* _About this exercise_
A word-for-word copy of every entry below is required; the images do not belong in it.

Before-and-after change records
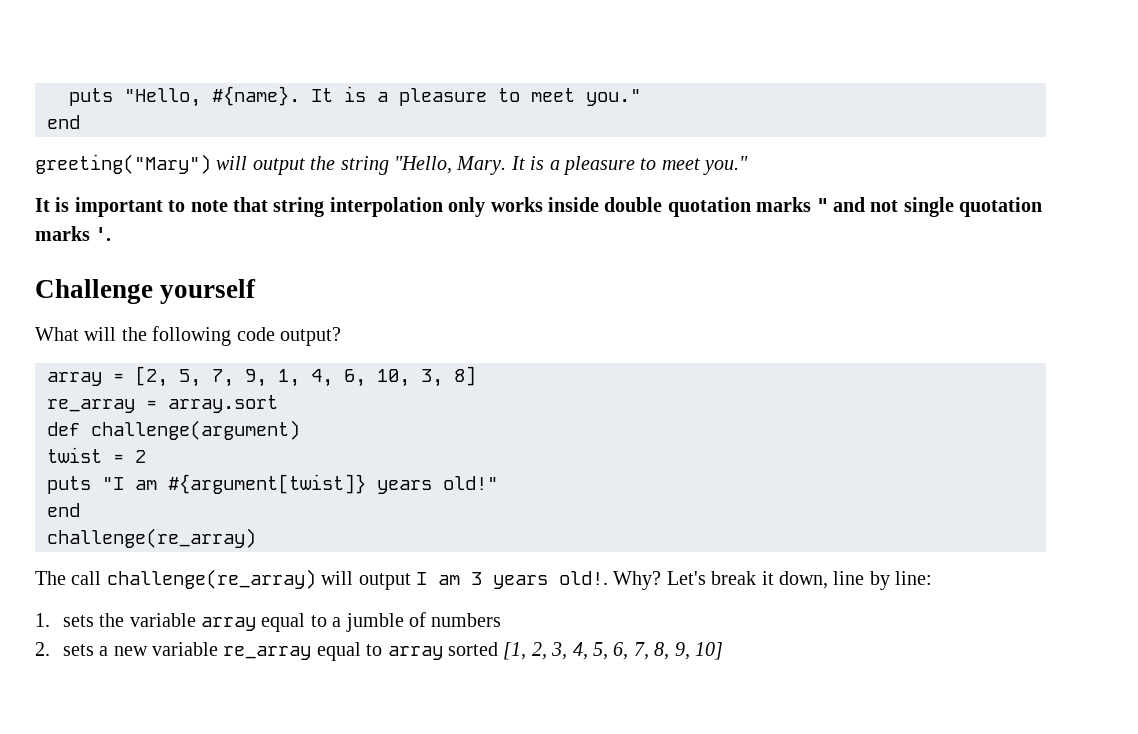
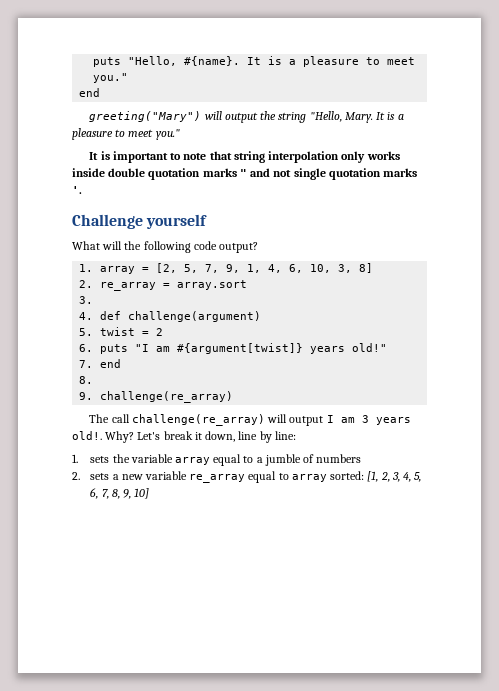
(341, 336) none -> [79,264,94,272] 1.
(476, 376) none -> [79,280,94,288] 2.
(278, 404) none -> [79,296,94,304] [79,312,94,320] 3. // 4.
(300, 430) none -> [79,328,94,336] 5.
(146, 456) none -> [79,344,94,352] 6.
[47,503,80,517] end // -> [79,359,122,368] [79,376,94,384] [79,392,94,400] 7. end // 8. // 9.
[447,642,498,656] sorted -> [330,471,365,480] sorted:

* _Reply to the task_
(341, 336) none -> [79,264,94,272] 1.
(476, 376) none -> [79,280,94,288] 2.
(278, 404) none -> [79,296,94,304] [79,312,94,320] 3. // 4.
(300, 430) none -> [79,328,94,336] 5.
(146, 456) none -> [79,344,94,352] 6.
[47,503,80,517] end // -> [79,359,122,368] [79,376,94,384] [79,392,94,400] 7. end // 8. // 9.
[447,642,498,656] sorted -> [330,471,365,480] sorted:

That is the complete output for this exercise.